Мы подоспели вовремя. Снежинка почти не шевелилась, плавая в неглубокой части бассейна. Наверное, опоздай мы на час, она бы утонула. Когда мы влезли в воду, Снежинка, одурманенная снотворным, прекратила всякое движение. Мы поддерживали ее под голову и брюхо и буксировали к носилкам. Снежинка была настолько белой, что моя рука на ее голове выглядела коричневой. На наши действия она ответила тихим звуком, словно человеческим. В это время вернулась Саванна. Втроем мы подпихнули под Снежинку носилки и закрепили ее веревками в трех местах.
И вновь мы шли под тенью пальм и лимонных деревьев. Мы с Люком перемещались быстро, пригибаясь к земле. Совсем как санитары на поле боя. Вскоре мы выбрались наружу, отвязали Снежинку и осторожно переложили ее на матрасы. Мы с Саванной побрызгали дельфина морской водой, заблаговременно набранной в ведра и емкость для охлаждения пива. Люк захлопнул дверцу. Мы с сестрой остались в кузове. Брат завел мотор, и машина рванула со стоянки, держа курс на огни Майами. Наверное, в те минуты нас легко могли поймать. Еще бы: трое детей Винго неслись по пустынному шоссе, вопя во все три глотки!
Вскоре мы покинули Майами. Люк вдавил педаль газа чуть ли не в пол. Теплый ветер свистел у нас в ушах; каждая миля приближала нас к границе штата Джорджия. Поначалу Снежинка дышала прерывисто; ощущение было такое, будто рядом рвут бумагу. Пару раз мы тревожно замирали — нам казалось, что наша спасенная погибла. Я стал вдувать ей воздух в дыхало. Снежинка ответила своим дыханием, но действие таблеток еще продолжалось и ослабело, лишь когда мы подъехали к заправке в Дейтона-Бич. Там Снежинка ожила и весь оставшийся путь бодрствовала.
Залив в бак бензин, Люк свернул к пляжу. Там мы с Саванной наполнили ведра свежей морской водой и запрыгнули в кузов.
— Мы везем ее домой! — кричал нам Люк из кабины. — Домой! Еще пять часов, и мы будем в Коллетоне.
Мы с Саванной усердно поливали Снежинку и массировали ее тело с головы до хвоста, чтобы не было застоя крови. Мы разговаривали с ней так, как малыши разговаривают с больными или ослабшими собаками. К счастью, кожа Снежинки оставалась мягкой и шелковистой. Мы с сестрой впали в детство: пели Снежинке колыбельные песенки, читали стишки, вспоминали какие-то считалки и постоянно твердили, что на родине ей не придется есть мертвую рыбу. Когда мы пересекли границу Джорджии, то пустились в пляс. Люк поехал медленнее, опасаясь, как бы мы не вылетели за борт.

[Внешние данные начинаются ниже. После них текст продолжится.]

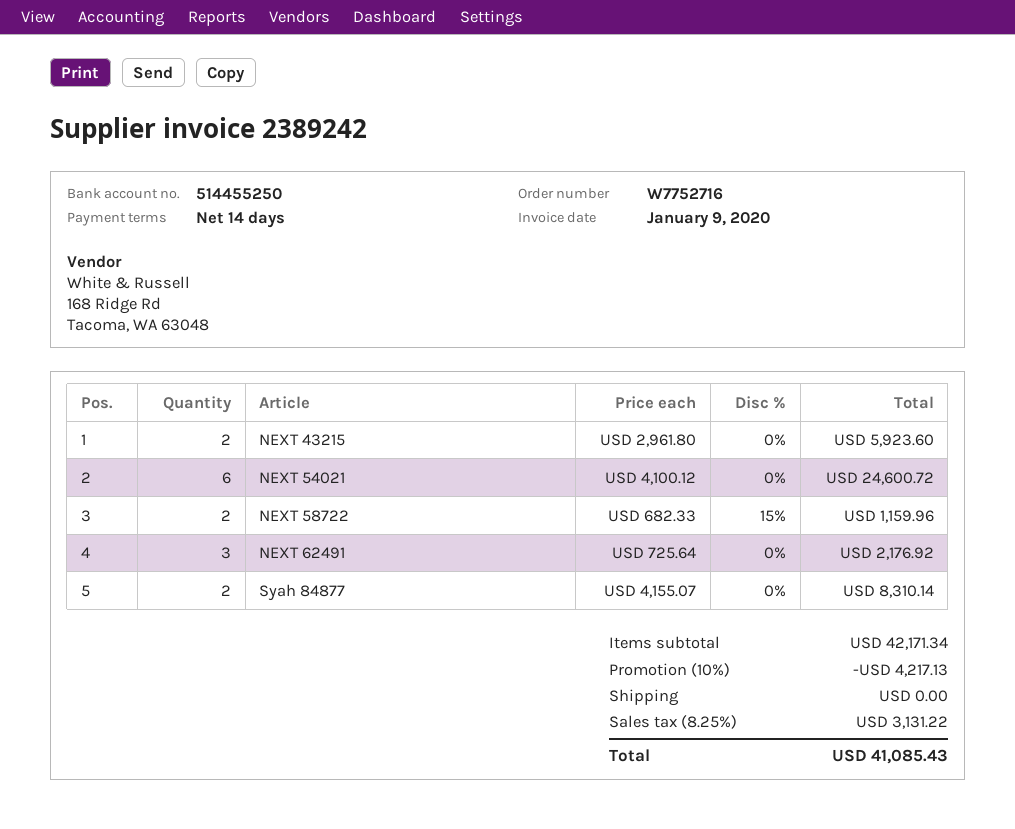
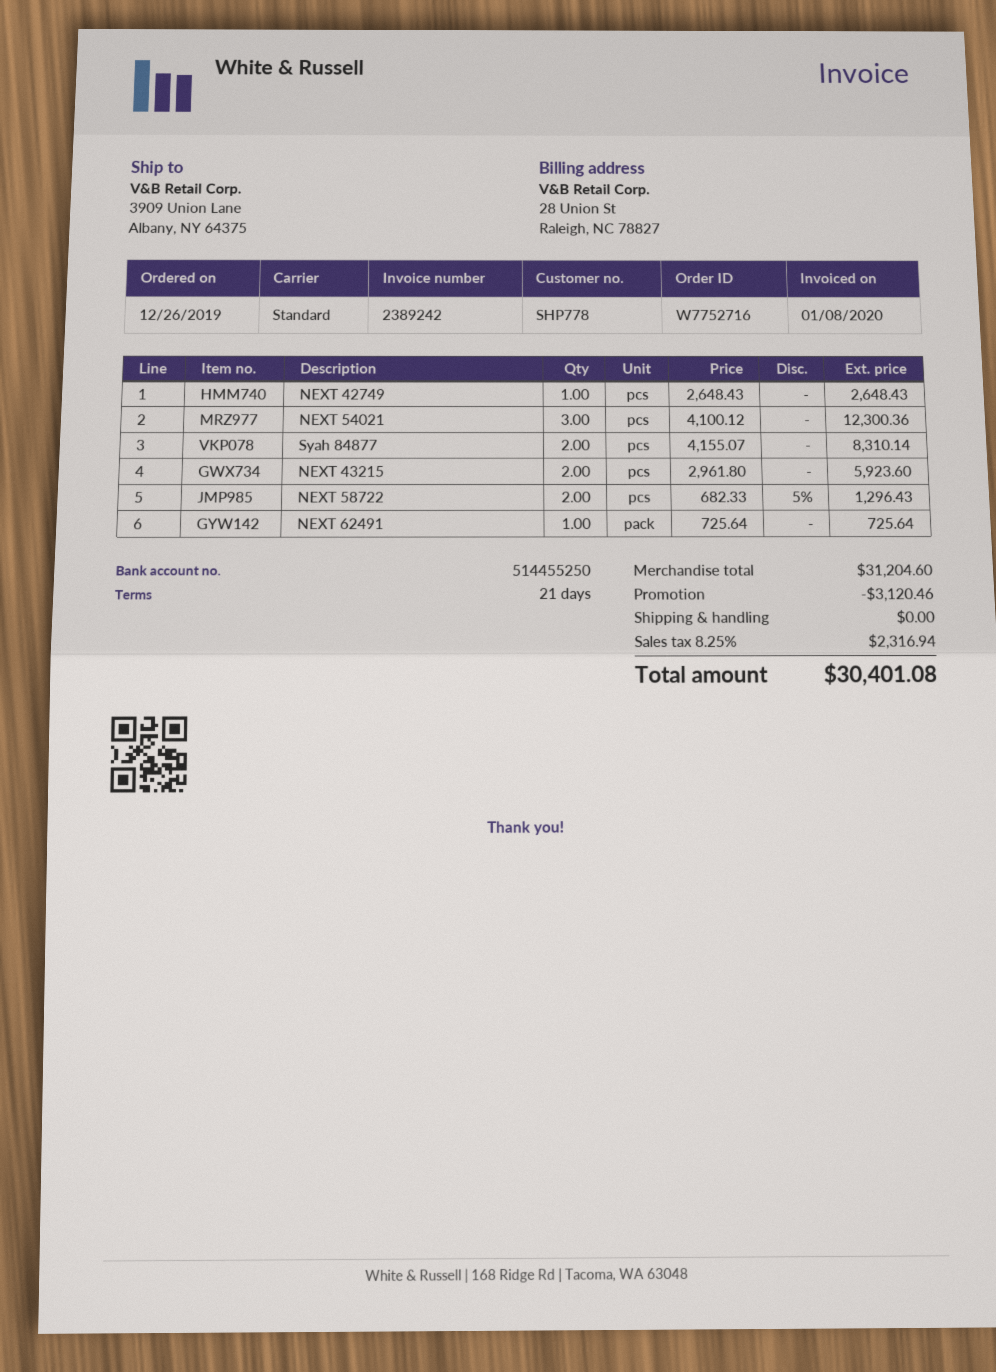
invoice date: 2020-01-09 -> 2020-01-08
payment terms: 14 days -> 21 days
NEXT 54021: 6 x 4100.12 = 24600.72 -> 3 x 4100.12 = 12300.36
NEXT 58722: 2 x 682.33 - 15% = 1159.96 -> 2 x 682.33 - 5% = 1296.43
NEXT 62491: 3 x 725.64 = 2176.92 -> 1 x 725.64 = 725.64
NEXT 42749: none -> 1 x 2648.43 = 2648.43
subtotal: 42171.34 -> 31204.60
discount: 4217.13 -> 3120.46
tax: 8.25% = 3131.22 -> 8.25% = 2316.94
total: 41085.43 -> 30401.08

Сразу за городком Мидуэй (мы еще находились в Джорджии) нас остановил дорожный полицейский. Брат на целых сорок миль превысил допустимую скорость.
— Прикройте Снежинку матрасом. Не суйтесь. Я сам разберусь, — торопливо бросил нам Люк.
К этому времени уже взошло солнце. Полицейский был молодым и тощим, как лезвие ножа. Держался он с обычной для новичков надменностью. Люк попытался взять его своим обаянием.
— Вы тысячу раз правы, — бубнил Люк, подходя к полицейскому. — Я слишком разогнался. Кто ж спорит? Это у меня от волнения. Я выловил шикарную акулу и тороплюсь показать ее отцу, пока она еще живая.
Полицейский направился к кузову, взглянул на укрытую Снежинку (была видна лишь часть головы) и присвистнул.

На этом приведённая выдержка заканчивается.